Exercise description:
The lines wanted are those in the data below that include "used".

Supplied material:
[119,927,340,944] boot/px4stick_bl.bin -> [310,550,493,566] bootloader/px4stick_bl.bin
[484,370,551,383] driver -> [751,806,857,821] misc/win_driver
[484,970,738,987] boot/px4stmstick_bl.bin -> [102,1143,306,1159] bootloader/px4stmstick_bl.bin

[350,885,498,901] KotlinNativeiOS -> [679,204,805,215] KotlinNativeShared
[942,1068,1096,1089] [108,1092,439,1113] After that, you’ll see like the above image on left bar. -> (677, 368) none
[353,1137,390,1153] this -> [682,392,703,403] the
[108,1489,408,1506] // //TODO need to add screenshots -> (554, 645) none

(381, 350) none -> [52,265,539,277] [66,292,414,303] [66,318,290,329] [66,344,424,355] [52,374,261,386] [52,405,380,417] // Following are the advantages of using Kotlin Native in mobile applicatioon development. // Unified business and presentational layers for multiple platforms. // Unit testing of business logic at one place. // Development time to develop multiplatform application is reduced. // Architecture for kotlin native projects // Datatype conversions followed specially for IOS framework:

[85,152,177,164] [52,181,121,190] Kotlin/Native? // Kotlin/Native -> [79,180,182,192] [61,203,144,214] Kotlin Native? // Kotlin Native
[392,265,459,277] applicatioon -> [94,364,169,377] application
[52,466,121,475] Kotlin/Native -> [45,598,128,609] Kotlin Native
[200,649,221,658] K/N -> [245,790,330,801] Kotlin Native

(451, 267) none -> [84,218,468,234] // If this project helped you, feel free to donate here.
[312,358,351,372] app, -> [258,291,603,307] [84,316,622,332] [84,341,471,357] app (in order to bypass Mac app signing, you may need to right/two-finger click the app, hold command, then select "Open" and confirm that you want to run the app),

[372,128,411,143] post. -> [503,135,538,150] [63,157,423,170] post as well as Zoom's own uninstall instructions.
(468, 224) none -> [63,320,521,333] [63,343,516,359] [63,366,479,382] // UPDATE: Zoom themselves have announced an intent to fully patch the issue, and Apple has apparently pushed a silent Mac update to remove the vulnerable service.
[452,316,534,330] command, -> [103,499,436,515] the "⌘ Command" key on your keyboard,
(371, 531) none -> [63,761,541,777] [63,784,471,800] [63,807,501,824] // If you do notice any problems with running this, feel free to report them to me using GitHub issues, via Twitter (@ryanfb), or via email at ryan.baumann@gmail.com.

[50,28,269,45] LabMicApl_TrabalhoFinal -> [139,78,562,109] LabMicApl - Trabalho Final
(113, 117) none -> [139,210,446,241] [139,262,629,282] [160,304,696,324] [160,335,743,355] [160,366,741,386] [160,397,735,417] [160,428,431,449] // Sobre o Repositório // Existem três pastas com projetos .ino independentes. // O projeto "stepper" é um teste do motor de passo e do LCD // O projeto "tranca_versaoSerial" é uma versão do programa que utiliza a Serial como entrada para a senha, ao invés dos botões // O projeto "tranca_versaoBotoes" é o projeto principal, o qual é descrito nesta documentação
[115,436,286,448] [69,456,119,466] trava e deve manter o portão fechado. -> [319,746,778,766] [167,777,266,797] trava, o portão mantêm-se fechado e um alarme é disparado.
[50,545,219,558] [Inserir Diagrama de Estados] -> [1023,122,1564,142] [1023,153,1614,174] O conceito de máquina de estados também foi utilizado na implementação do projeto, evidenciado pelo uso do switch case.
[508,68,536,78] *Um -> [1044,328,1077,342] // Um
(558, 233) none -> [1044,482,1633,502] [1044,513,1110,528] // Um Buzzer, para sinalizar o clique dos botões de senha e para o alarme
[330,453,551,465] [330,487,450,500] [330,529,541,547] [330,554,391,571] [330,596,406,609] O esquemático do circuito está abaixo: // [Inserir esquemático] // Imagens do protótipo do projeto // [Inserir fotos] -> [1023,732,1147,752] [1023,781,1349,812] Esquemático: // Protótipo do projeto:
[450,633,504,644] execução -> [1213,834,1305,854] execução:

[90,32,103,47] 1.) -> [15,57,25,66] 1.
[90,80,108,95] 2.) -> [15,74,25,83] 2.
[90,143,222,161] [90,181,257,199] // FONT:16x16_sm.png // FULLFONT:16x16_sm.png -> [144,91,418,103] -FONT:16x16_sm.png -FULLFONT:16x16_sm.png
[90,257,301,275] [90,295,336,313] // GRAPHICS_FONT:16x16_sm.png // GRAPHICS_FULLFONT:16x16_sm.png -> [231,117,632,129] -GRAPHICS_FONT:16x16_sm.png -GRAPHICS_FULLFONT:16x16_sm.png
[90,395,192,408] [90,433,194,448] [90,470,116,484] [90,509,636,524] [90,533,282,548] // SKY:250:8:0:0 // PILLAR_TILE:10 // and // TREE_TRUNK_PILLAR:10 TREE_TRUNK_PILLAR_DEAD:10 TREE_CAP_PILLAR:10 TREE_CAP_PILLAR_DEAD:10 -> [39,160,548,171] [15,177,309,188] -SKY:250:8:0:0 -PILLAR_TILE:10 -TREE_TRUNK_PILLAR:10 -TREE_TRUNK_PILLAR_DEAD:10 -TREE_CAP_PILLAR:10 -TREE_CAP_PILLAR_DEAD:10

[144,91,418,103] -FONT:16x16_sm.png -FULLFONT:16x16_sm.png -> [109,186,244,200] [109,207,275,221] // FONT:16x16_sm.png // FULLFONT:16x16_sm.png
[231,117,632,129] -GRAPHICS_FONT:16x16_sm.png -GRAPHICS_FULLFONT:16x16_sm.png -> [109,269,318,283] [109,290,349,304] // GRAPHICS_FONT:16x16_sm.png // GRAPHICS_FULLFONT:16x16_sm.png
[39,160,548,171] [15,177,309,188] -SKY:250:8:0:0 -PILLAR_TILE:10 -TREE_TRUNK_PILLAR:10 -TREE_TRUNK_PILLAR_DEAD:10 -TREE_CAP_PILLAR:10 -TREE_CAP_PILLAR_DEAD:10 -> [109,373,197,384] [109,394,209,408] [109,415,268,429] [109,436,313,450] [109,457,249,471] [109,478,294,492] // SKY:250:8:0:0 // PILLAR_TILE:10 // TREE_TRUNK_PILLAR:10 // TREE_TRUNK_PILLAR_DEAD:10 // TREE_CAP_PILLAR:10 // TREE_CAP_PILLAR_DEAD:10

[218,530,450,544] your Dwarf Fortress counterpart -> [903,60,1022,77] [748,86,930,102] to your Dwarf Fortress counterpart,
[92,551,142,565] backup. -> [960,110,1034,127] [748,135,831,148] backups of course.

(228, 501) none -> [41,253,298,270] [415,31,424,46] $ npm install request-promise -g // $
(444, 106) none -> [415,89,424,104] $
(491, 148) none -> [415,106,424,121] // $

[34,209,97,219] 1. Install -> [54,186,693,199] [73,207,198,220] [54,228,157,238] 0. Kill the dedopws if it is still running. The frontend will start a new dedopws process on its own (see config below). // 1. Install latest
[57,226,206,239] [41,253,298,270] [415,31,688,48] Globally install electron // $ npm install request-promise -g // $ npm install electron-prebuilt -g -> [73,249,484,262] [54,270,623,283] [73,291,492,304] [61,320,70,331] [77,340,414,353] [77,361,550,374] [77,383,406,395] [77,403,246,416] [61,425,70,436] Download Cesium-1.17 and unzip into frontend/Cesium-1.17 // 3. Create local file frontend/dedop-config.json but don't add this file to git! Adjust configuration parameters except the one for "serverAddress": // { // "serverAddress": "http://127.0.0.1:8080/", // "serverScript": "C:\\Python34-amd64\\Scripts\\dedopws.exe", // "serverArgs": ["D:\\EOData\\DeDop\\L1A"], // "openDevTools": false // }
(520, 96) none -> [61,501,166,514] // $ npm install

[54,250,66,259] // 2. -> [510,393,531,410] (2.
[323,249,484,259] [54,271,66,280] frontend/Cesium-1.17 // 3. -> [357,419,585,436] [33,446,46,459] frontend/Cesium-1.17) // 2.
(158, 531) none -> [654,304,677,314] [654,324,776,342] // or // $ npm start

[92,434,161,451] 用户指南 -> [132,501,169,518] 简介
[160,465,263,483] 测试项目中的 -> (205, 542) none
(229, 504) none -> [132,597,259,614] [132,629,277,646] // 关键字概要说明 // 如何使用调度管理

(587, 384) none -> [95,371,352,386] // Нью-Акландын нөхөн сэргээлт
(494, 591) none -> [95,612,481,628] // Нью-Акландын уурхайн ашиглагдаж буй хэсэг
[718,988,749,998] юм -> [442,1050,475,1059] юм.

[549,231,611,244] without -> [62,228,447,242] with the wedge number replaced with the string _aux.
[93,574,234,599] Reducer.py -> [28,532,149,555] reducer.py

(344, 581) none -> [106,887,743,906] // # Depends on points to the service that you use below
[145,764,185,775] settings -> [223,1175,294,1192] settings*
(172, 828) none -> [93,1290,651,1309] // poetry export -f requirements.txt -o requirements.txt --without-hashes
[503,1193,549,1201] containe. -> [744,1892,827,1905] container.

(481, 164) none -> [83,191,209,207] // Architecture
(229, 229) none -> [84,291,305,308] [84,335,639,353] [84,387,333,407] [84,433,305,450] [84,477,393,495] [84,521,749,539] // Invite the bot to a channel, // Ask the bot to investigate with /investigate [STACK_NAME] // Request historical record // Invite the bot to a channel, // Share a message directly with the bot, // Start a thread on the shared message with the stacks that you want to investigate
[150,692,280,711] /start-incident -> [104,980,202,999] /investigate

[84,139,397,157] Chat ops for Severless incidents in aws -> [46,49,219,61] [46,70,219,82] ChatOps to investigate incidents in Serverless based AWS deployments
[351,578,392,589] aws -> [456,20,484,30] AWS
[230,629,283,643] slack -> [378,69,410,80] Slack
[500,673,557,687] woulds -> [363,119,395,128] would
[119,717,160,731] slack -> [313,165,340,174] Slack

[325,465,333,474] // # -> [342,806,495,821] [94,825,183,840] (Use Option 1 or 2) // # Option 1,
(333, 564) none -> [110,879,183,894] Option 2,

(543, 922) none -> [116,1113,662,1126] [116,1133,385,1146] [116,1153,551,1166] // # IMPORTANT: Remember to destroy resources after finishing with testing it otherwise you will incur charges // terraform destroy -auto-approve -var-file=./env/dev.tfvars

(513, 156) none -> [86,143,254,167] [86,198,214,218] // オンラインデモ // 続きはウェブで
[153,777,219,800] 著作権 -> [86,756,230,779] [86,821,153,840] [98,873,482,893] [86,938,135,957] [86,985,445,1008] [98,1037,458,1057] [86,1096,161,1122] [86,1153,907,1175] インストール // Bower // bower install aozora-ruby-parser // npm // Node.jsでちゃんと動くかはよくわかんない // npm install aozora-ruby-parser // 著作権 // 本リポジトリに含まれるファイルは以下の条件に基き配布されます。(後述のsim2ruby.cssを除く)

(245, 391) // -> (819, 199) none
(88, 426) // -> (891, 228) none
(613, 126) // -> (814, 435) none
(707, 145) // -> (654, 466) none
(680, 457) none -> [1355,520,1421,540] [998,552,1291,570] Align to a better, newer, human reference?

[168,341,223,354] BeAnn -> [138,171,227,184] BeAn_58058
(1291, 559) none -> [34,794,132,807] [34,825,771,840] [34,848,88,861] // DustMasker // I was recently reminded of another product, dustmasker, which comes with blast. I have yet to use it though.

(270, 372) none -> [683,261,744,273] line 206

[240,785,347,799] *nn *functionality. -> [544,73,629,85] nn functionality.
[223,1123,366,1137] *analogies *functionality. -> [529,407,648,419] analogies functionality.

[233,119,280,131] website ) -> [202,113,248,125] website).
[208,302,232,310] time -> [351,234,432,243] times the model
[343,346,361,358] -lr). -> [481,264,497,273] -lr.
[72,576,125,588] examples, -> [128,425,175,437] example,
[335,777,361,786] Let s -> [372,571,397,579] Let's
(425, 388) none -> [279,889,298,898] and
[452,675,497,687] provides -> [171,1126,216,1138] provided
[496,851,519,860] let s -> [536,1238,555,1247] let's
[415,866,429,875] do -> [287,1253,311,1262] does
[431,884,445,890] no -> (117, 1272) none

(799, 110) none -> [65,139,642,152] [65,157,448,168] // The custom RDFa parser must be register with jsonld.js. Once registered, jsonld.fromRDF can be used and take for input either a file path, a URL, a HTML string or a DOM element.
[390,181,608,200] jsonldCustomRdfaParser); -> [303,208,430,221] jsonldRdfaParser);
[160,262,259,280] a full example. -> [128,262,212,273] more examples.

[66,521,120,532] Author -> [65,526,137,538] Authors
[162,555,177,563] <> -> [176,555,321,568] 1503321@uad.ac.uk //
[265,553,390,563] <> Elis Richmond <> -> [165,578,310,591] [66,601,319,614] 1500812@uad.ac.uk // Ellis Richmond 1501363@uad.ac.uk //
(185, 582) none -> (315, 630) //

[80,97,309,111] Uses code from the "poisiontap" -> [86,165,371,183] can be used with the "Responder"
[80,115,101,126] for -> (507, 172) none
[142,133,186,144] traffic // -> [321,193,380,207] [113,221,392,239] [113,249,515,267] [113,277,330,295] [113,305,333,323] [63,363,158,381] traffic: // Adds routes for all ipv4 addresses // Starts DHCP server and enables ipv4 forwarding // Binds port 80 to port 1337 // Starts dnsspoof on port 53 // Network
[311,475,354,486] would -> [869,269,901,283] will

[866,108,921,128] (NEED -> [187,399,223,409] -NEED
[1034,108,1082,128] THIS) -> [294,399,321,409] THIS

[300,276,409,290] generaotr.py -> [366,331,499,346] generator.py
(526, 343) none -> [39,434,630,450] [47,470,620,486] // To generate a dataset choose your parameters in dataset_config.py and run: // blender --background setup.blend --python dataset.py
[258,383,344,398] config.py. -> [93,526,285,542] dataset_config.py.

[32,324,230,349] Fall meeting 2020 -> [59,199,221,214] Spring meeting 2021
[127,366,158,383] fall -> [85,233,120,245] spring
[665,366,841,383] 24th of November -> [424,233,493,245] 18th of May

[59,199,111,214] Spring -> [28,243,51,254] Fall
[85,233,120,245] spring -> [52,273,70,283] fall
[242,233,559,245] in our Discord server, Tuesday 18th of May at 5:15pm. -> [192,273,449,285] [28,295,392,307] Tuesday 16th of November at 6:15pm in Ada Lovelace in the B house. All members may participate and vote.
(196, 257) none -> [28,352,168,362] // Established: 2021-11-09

Output:
(799, 110) none -> [65,139,642,152] [65,157,448,168] // The custom RDFa parser must be register with jsonld.js. Once registered, jsonld.fromRDF can be used and take for input either a file path, a URL, a HTML string or a DOM element.
[80,97,309,111] Uses code from the "poisiontap" -> [86,165,371,183] can be used with the "Responder"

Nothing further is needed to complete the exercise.